BEGIN

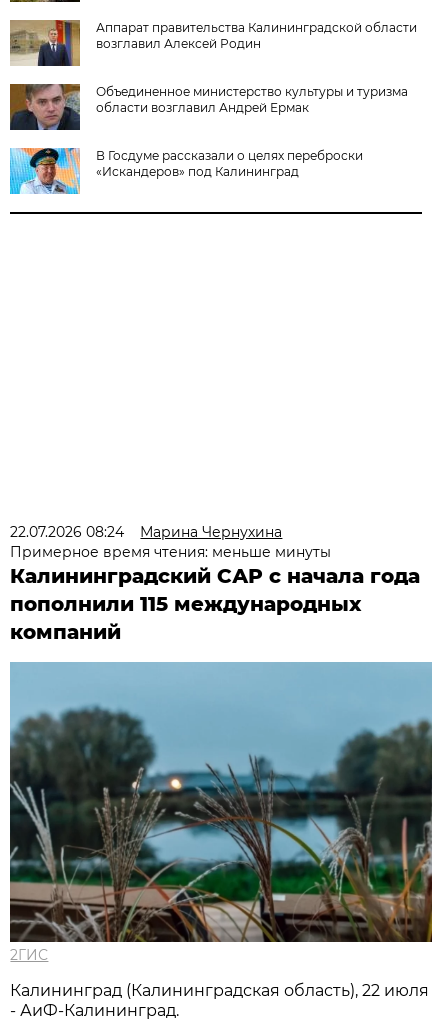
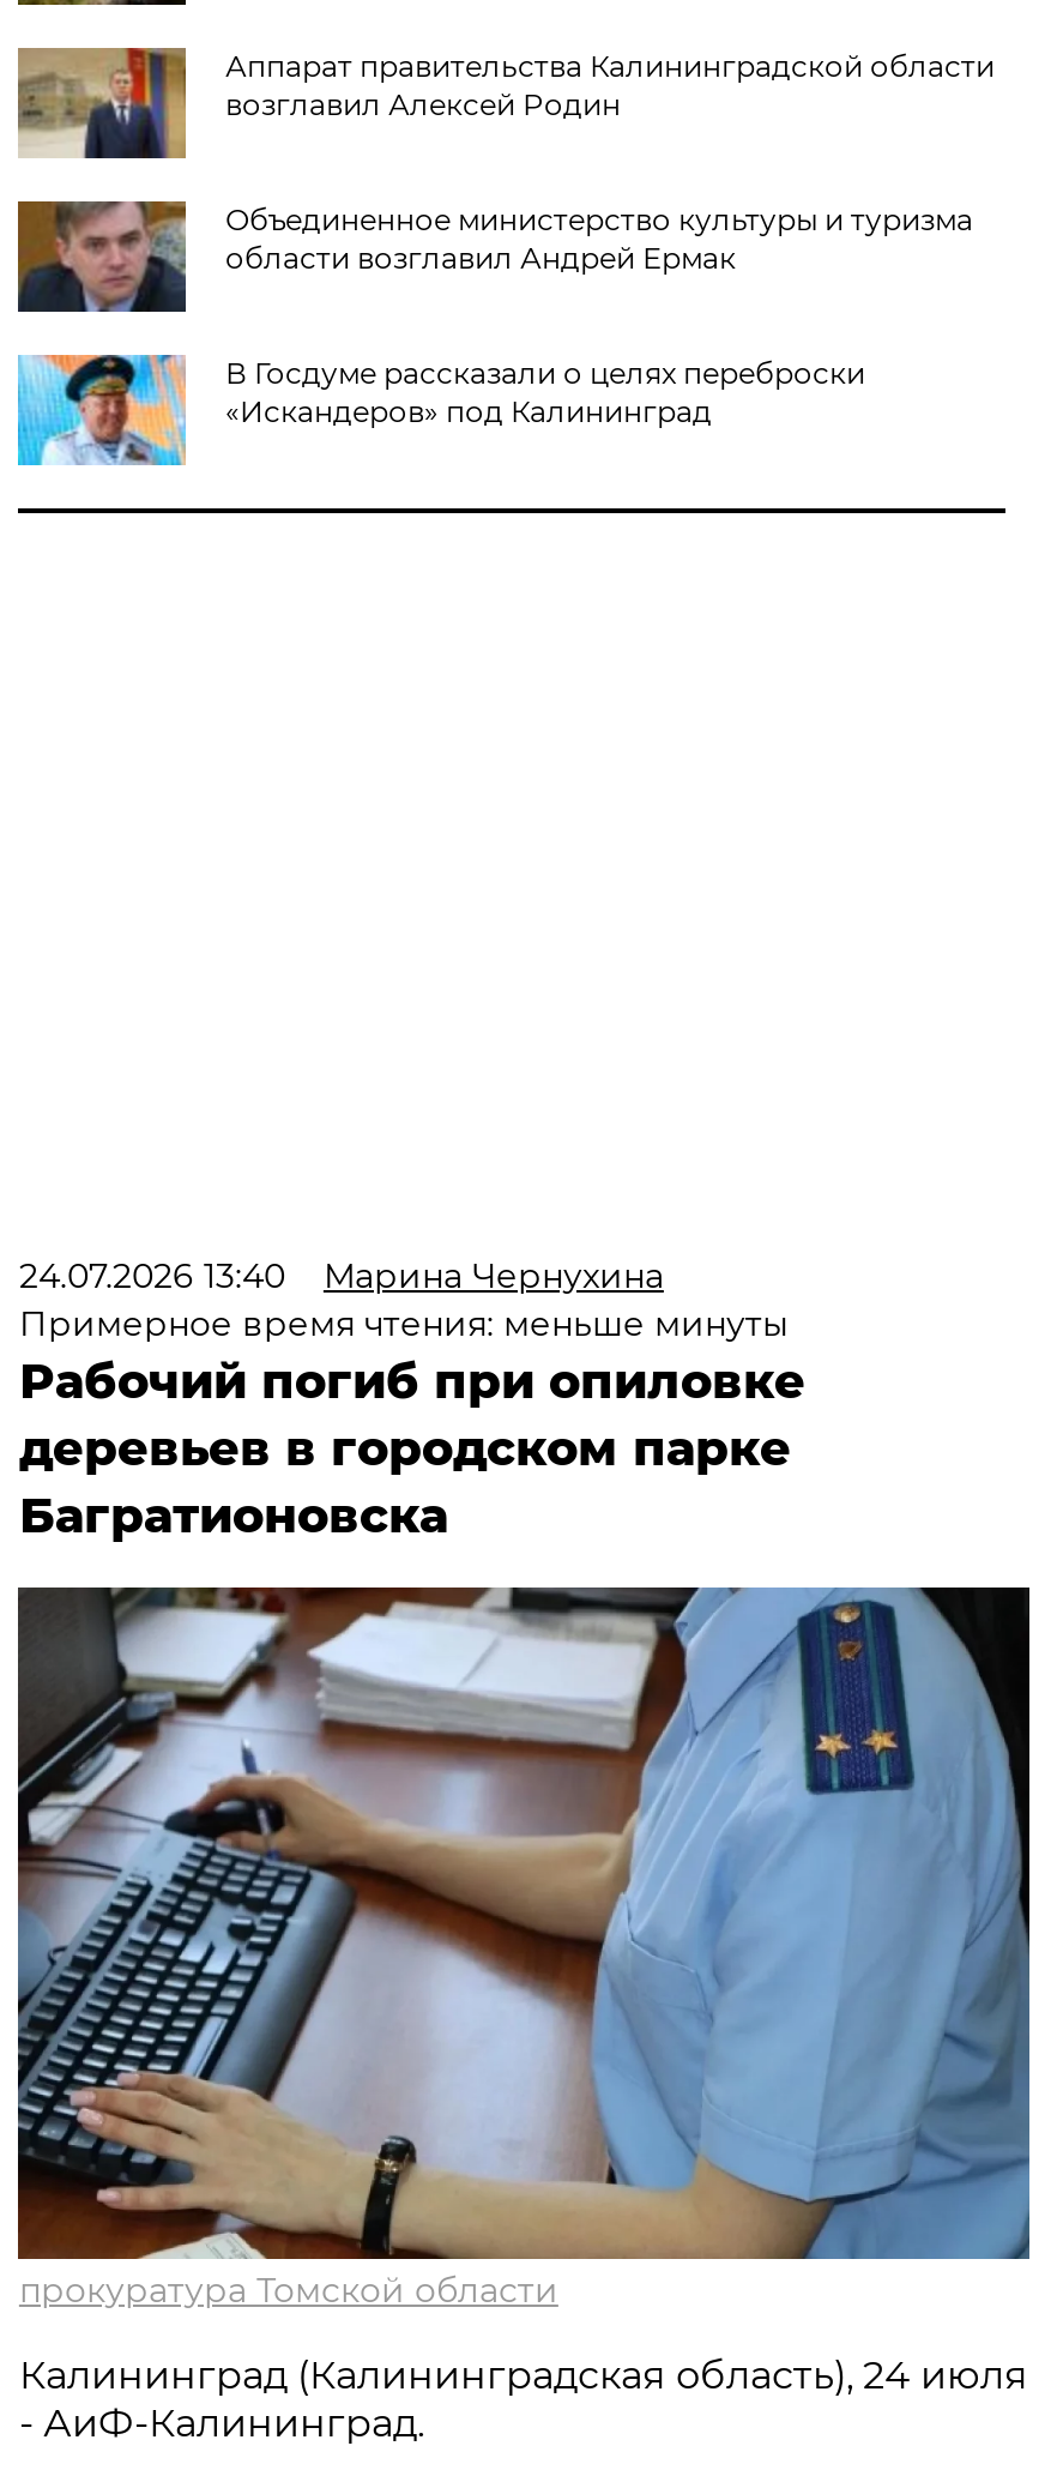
[10,523,282,541] 22.07.2026 08:24 Марина Чернухина -> [19,1254,664,1297] 24.07.2026 13:40 Марина Чернухина
[10,564,420,644] Калининградский САР с начала года | пополнили 115 международных | компаний -> [19,1352,805,1544] Рабочий погиб при опиловке | деревьев в городском парке | Багратионовска
[9,662,433,964] [image] | 2ГИС -> [16,1585,1032,2311] [image] | прокуратура Томской области
[10,981,429,1000] Калининград (Калининградская область), 22 июля -> [19,2352,1028,2398] Калининград (Калининградская область), 24 июля

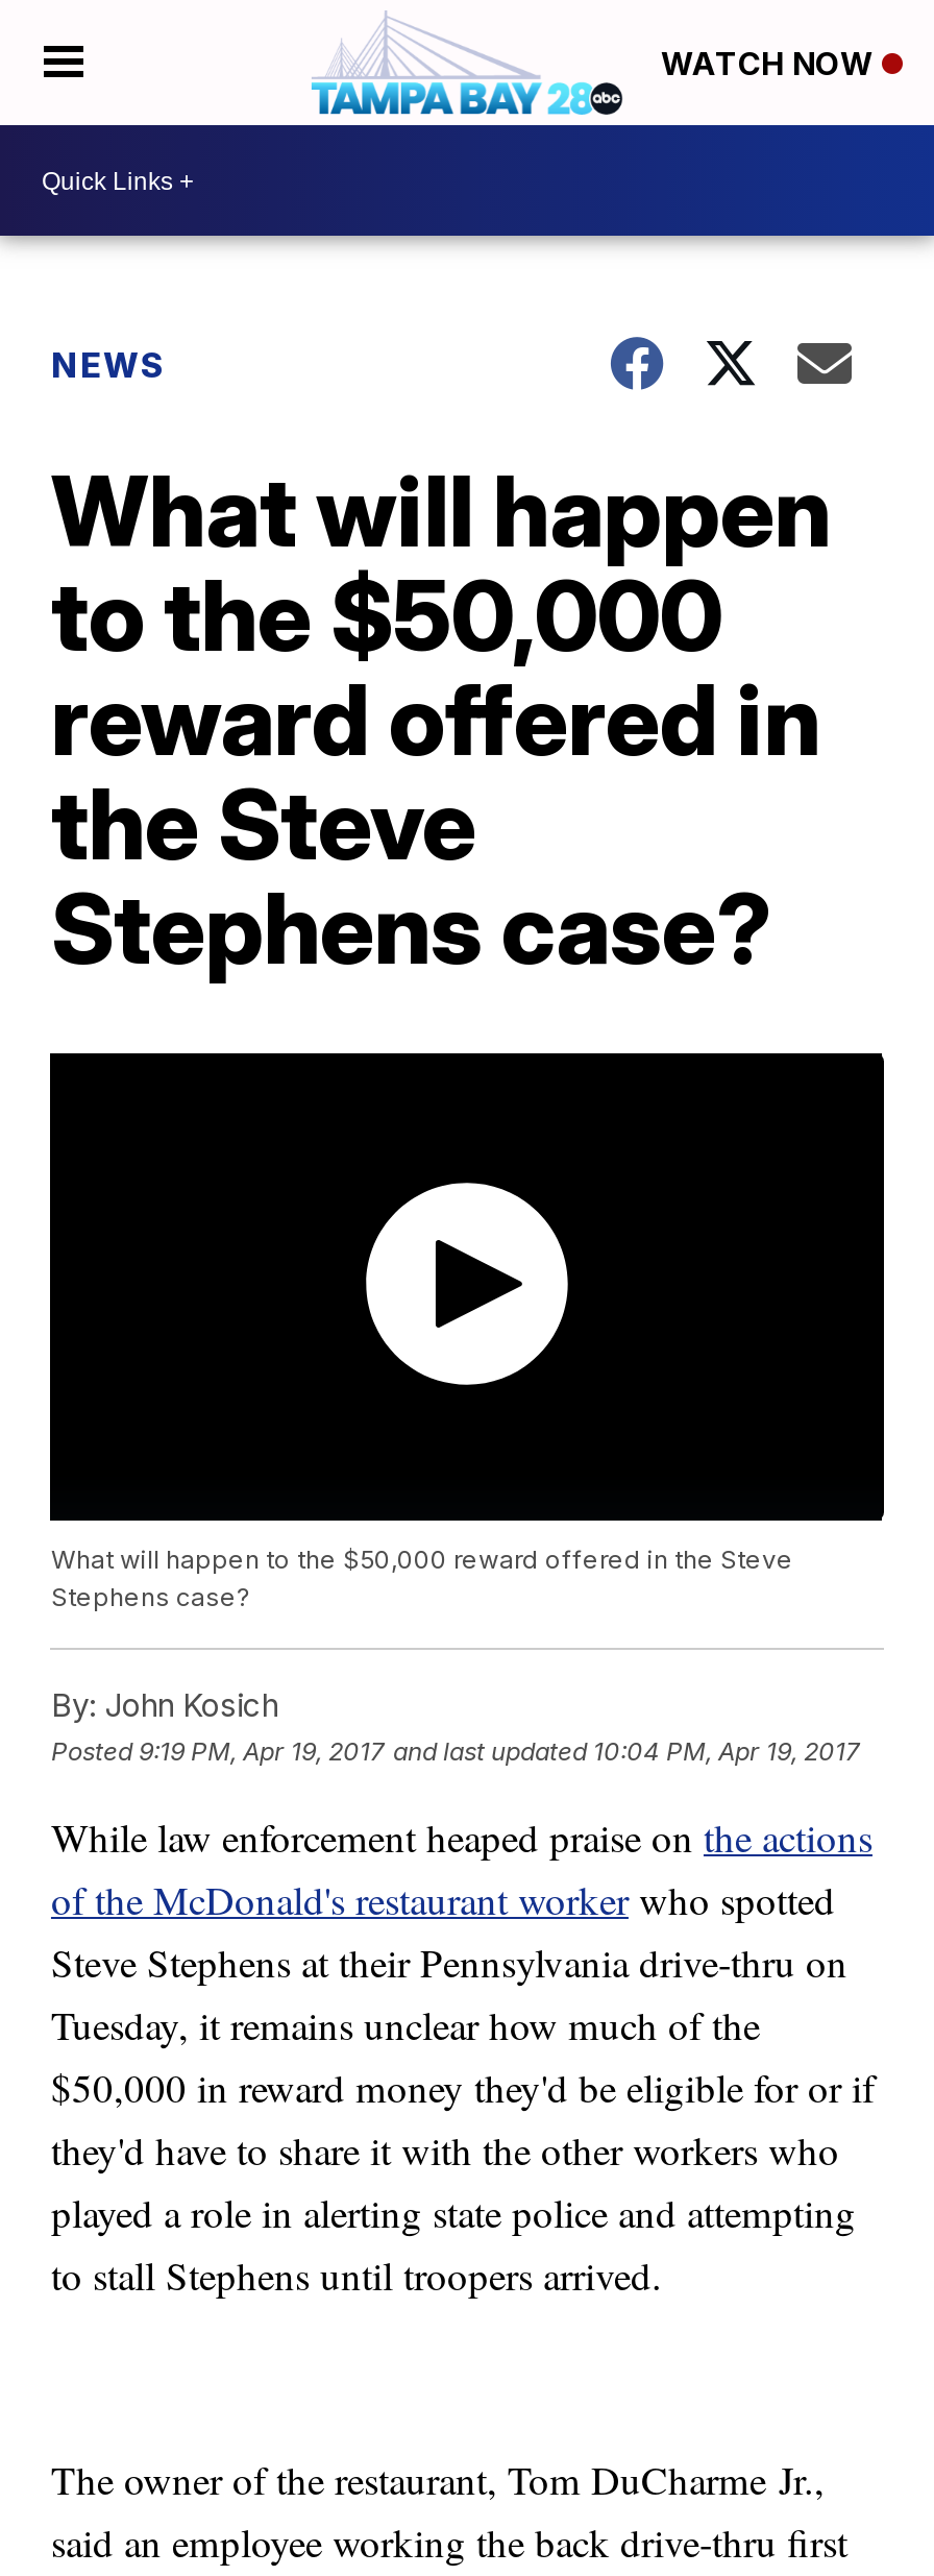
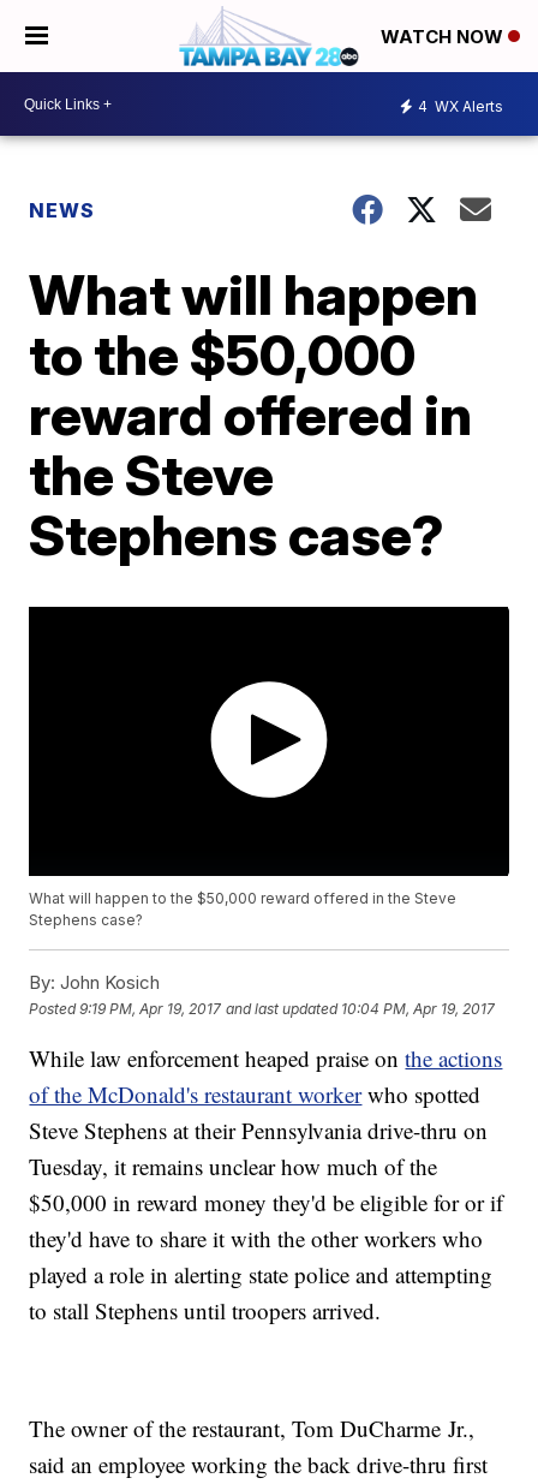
none -> [418,97,503,115] 4 WX Alerts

END

Everything from the line containing "[10,981,429,1000] Калининград (Калининградская" through the end of the data should be printed exactly, line for line, except the pictures.

* _Answer space_
[10,981,429,1000] Калининград (Калининградская область), 22 июля -> [19,2352,1028,2398] Калининград (Калининградская область), 24 июля

none -> [418,97,503,115] 4 WX Alerts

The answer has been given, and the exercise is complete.